Sometimes the CentOS-5/updates repository gets into a state wherein people can see the updated packages in the repo using a browser ( eg at http://mirror.centos.org/centos/5/updates/i386/RPMS/ ) but when they try and get the updates on their machine : yum is unable to 'see' these packages. The reason for this is that while the physical rpm packages have been pushed out to the mirrors, the yum metadata has not been updated. And yum relies on this metadata to workout what packages are available.
I'll try and briefly explain why this happens.
The CentOS mirror network is setup in layers, the first two levels of this network constitute the core - and are not available publicly. The third layer is what most people see at http://mirror.centos.org/ and the large mirror networks like http://mirrors.kernel.org/centos/ , http://ftp.heanet.ie/mirrors/centos/ , http://www.mirrorservice.org/sites/mirror.centos.org/ etc ( there are over 100 of them! ). The fourth layer in the mirror network are the smaller - but still very important - mirrors that sync from the third layer machines. The fifth and final layer is the private and internal company wide mirrors run by admins within their own networks.
When a new update is issued, the updated content is pushed into layer one. From there it makes its way down to layer two and then onto layer three. At this point, the content is now publicly visible, however it might not be on layer four and five machines. There are quite a few more complexities involved in the process, but two issues worth noting at this point are that (1) the whole process is automated and (2) the 'check and refresh' frequency is fairly high. eg. content moves from layer one to layer two in almost real time.
So why the metadata lag ? What we want to try and do is make sure the update does not 'break' any process. So we want to make sure that packages are visible and available to some relatively large number of mirrors before people and machines start requesting them. Therefore the metadata lag. Here is a snippet of code from the release-to-production script, which should make it easier to comprehend :
do_genMetadata
rsync -Pvar --include="*.rpm" --exclude="*" * $SeedHost:$SeedPath
do_seedCheck
rsync -Pvar * $SeedHost:$SeedPath
What happens in this case is that the metadata is generated, and only the rpms are pushed upto the layer one machines. the 'do_seedCheck' function will then block the process till such time as it can see the rpms publicly visible on a random cross section of mirrors ( looping every five minutes ). Once that mark is reached, it will return and the regular rsync which then includes the metadata will get run. And as soon as this metadata is visible, yum will start pulling the updated packages for users.
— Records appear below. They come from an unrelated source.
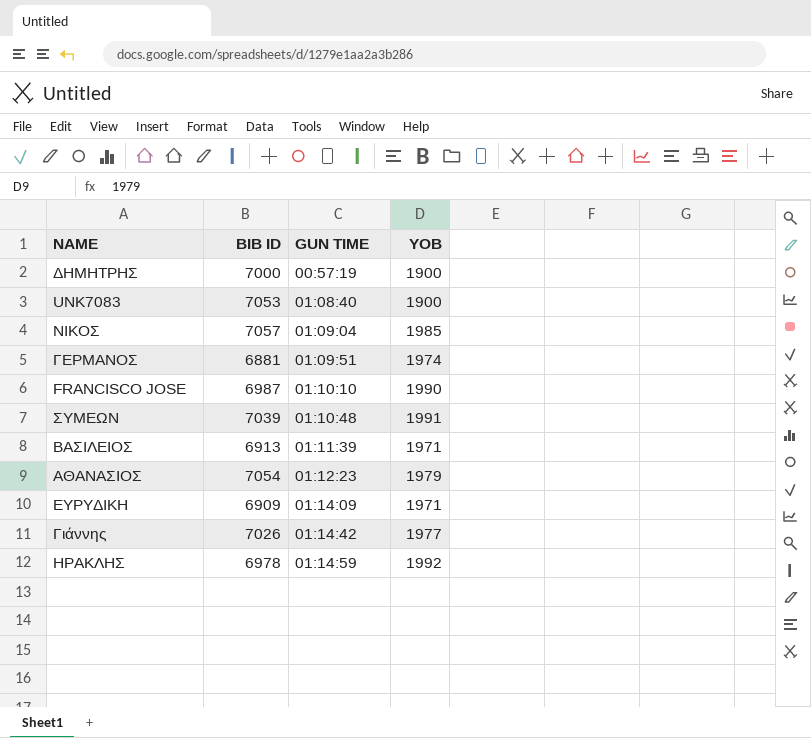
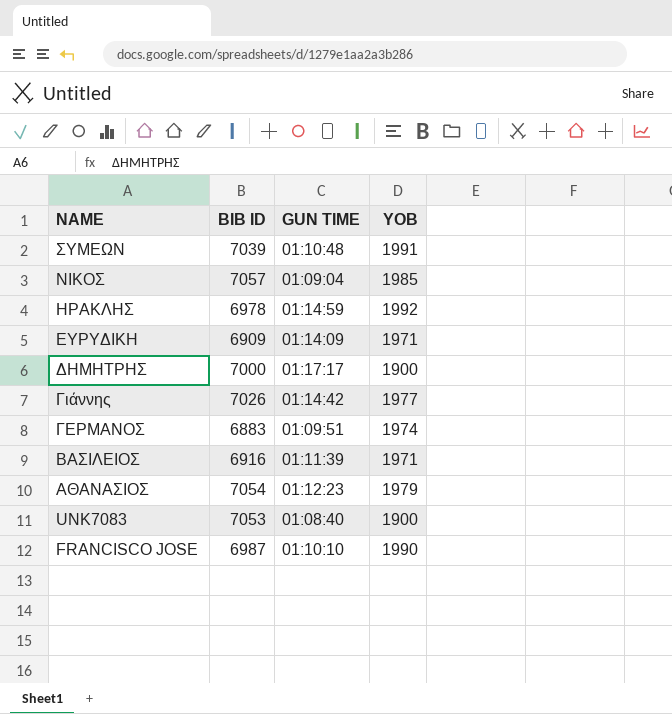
row order: GUN TIME ascending -> NAME descending
ΔΗΜΗΤΡΗΣ | GUN TIME: 00:57:19 -> 01:17:17
ΓΕΡΜΑΝΟΣ | BIB ID: 6881 -> 6883
ΒΑΣΙΛΕΙΟΣ | BIB ID: 6913 -> 6916

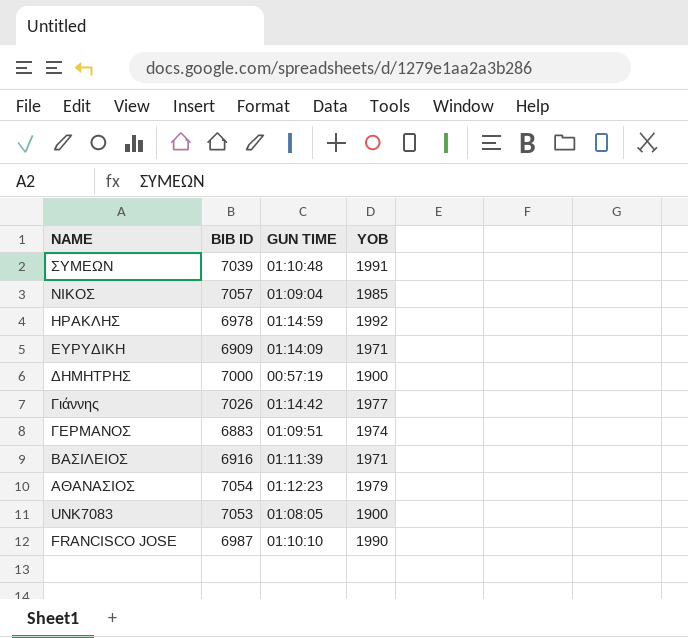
ΔΗΜΗΤΡΗΣ | GUN TIME: 01:17:17 -> 00:57:19
UNK7083 | GUN TIME: 01:08:40 -> 01:08:05

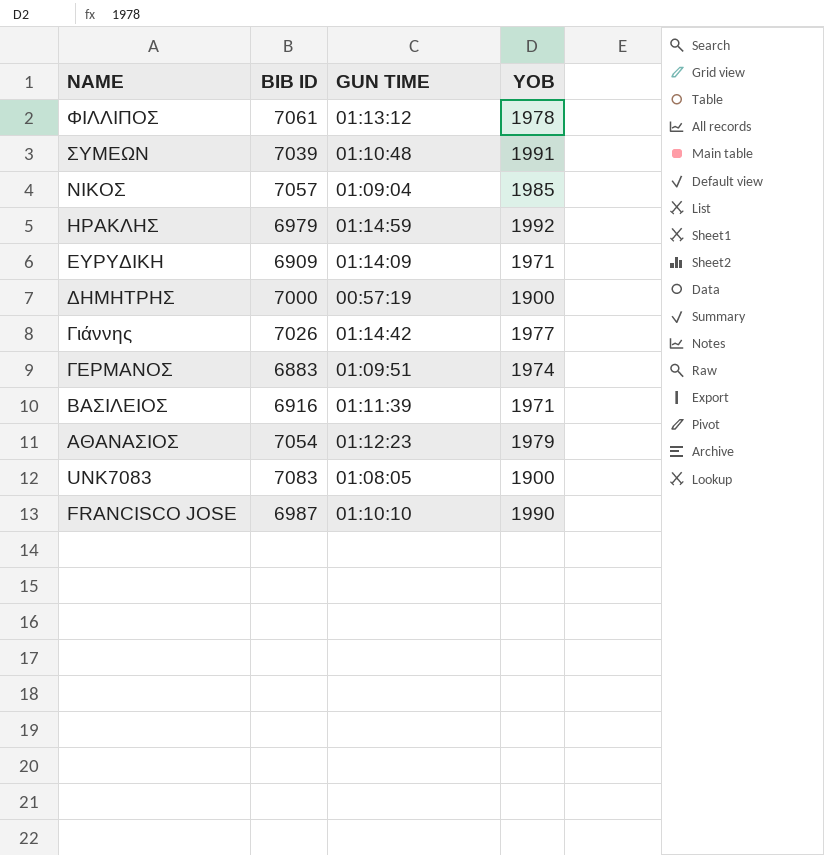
row ΦΙΛΛΙΠΟΣ: none -> 7061 | 01:13:12 | 1978
ΗΡΑΚΛΗΣ | BIB ID: 6978 -> 6979
UNK7083 | BIB ID: 7053 -> 7083

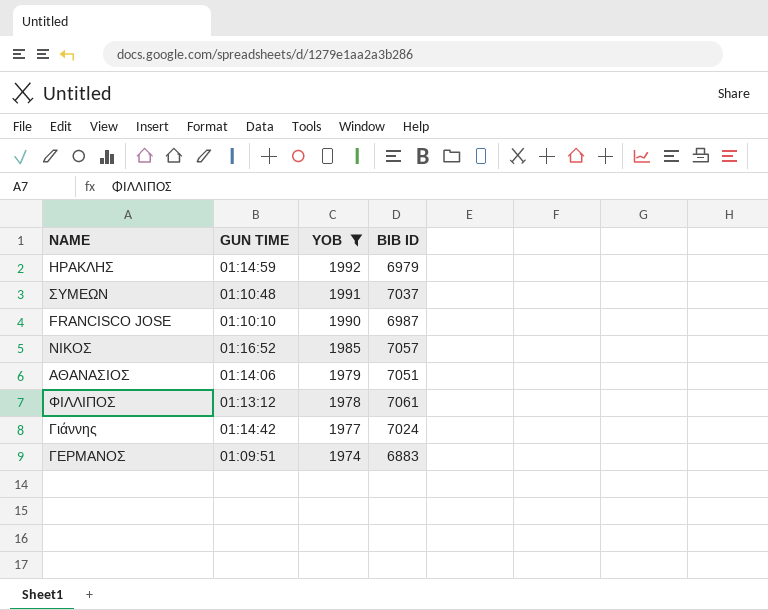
filter: none -> YOB >= 1974
row order: NAME descending -> YOB descending
column BIB ID | position: 2 -> 4
ΣΥΜΕΩΝ | BIB ID: 7039 -> 7037
ΝΙΚΟΣ | GUN TIME: 01:09:04 -> 01:16:52
ΑΘΑΝΑΣΙΟΣ | GUN TIME: 01:12:23 -> 01:14:06
ΑΘΑΝΑΣΙΟΣ | BIB ID: 7054 -> 7051
Γιάννης | BIB ID: 7026 -> 7024

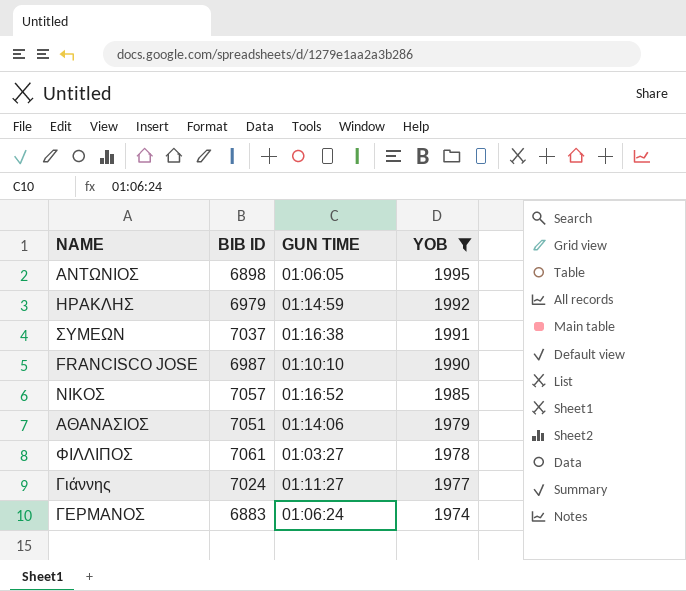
column BIB ID | position: 4 -> 2
row ΑΝΤΩΝΙΟΣ: none -> 6898 | 01:06:05 | 1995
ΣΥΜΕΩΝ | GUN TIME: 01:10:48 -> 01:16:38
ΦΙΛΛΙΠΟΣ | GUN TIME: 01:13:12 -> 01:03:27
Γιάννης | GUN TIME: 01:14:42 -> 01:11:27
ΓΕΡΜΑΝΟΣ | GUN TIME: 01:09:51 -> 01:06:24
The other thing to keep in mind is that this is not a one-off occurrence. The yum metadata *always* lags the rpms by sometime. Lets say X seconds. The value of X now depends on how long it takes for those tests to pass + how long it takes the metadata to work its way down the mirror's chain. In a majority of the cases, the time lag is just a few minutes. eg the PyXML and gd updates from earlier today went through in less than 20 minutes. On the other hand there are times when the lag could reach many hours. eg an OpenOffice.org update could delay metadata for upto 8 - 12 hours since the mirrors need to shift almost 1.3GiB just for that one update, per machine.
Can we speed things up a bit ? Absolutely. One way, that we are hoping to trial in the next few weeks, is to move atleast some part of the core-mirror-machines to start using a push-style update process rather than the existing pull mechanism. That would reduce drastically the amount of time machines sit out-of-sync. But more on that in another post another day!